But this requires a trained model, and we sort of glossed over this step.

In order to come up with a trained model, it would be a strange idea not to use the validation data – they are, after all, holding information about the data we want to model! Once we have evaluated our model on the validation set, we can start the last round of training to produce the final model. We do this by training the model using everything except the testing data. This is an appropriate thing to do: because we have evaluated the model on the validation data, and assuming that it has a correct performance, we can expect that retraining the model on the validation data will not change the performance of the model.

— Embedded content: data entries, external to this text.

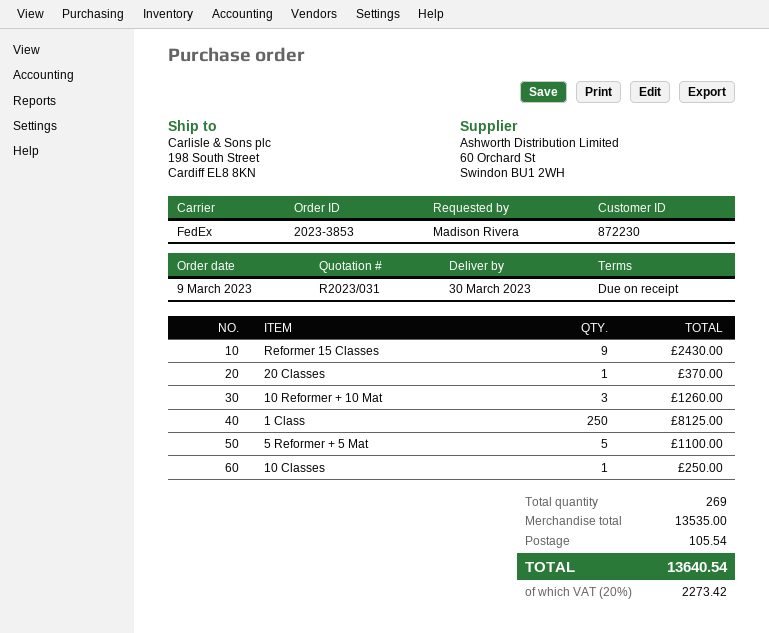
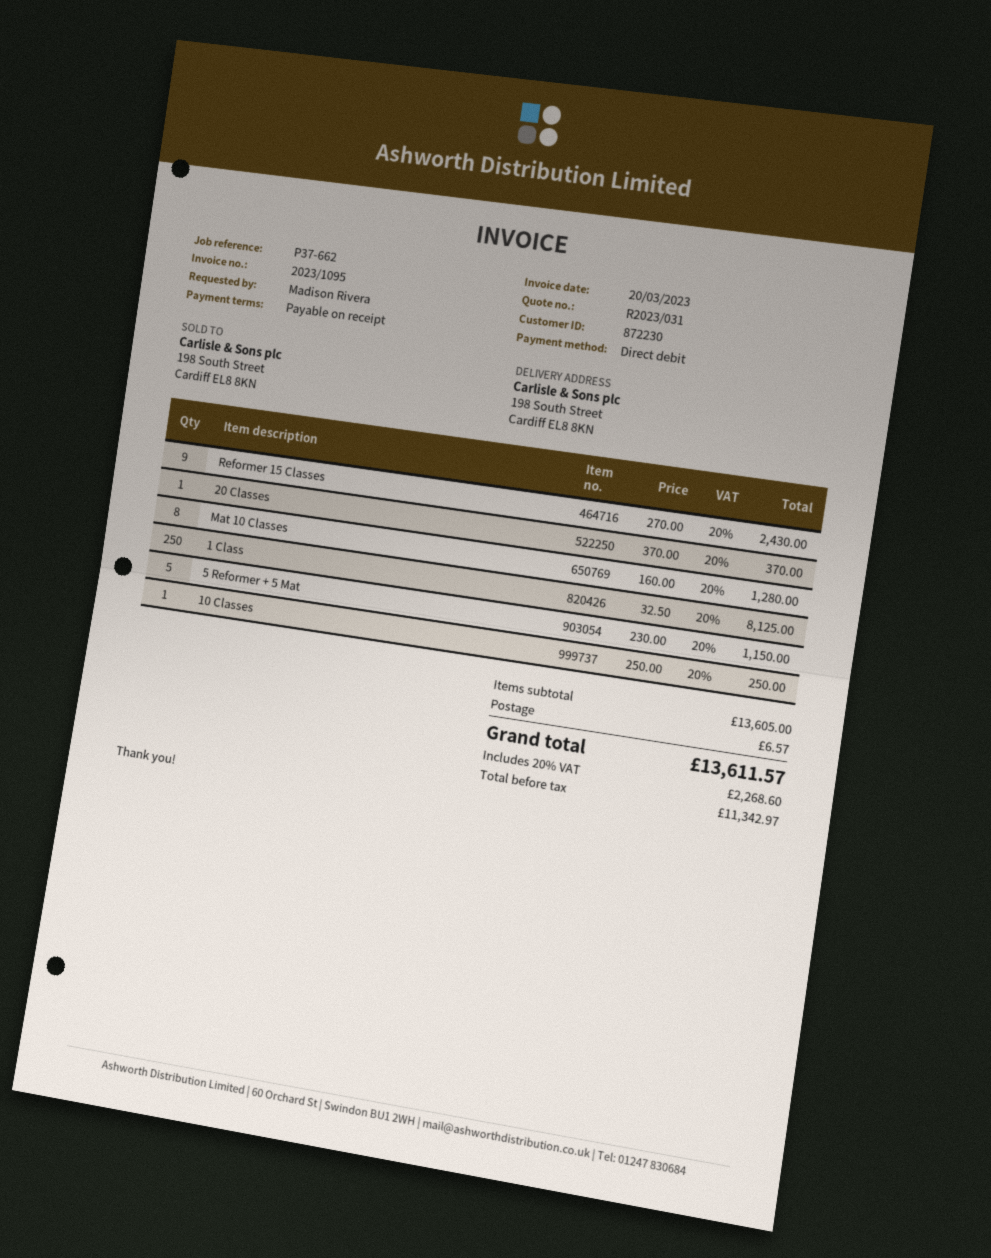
10 Reformer + 10 Mat: 3 for 1260.00 -> none
5 Reformer + 5 Mat: 5 for 1100.00 -> 5 for 1150.00
Mat 10 Classes: none -> 8 for 1280.00
subtotal: 13535.00 -> 13605.00
shipping: 105.54 -> 6.57
tax: 20% = 2273.42 -> 20% = 2268.60
total: 13640.54 -> 13611.57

4.2 The problem: cherry blossom phenology

The cherry blossom tree (Prunus) is renowned for its impressive bloom, which happens from March to April. The blooming, and associated festivals, are of particular cultural significance (Moriuchi and Basil 2019), and is therefore a cultural ecosystem service (Kosanic and Petzold 2020). Climate change has a demonstrable effect on the date of first bloom on Prunus species in Japan (Primack, Higuchi, and Miller-Rushing 2009), which can affect the sustainability of cherry blossom festivals in the short term (Sakurai et al. 2011).

Long-term time series of the date of first bloom in Japan reveal that in the last decades, cherry blossom blooms earlier, which has been linked to, possibly, climate change and urbanization. Prunus species respond to environmental cues at the local level for their flowering (Mimet et al. 2009; Ohashi et al. 2011). The suspected causal mechanism is as follows: both global warming and urbanization lead to higher temperatures, which means a faster accumulation of degree days over the growing season, leading to an earlier bloom (Shi et al. 2017). Indeed, the raw data presented in Figure 4.1 show that trees bloom early when the temperatures are higher; the data for phenology have been collected by Aono and Kazui (2008), and the temperature reconstructions are from Aono and Saito (2009).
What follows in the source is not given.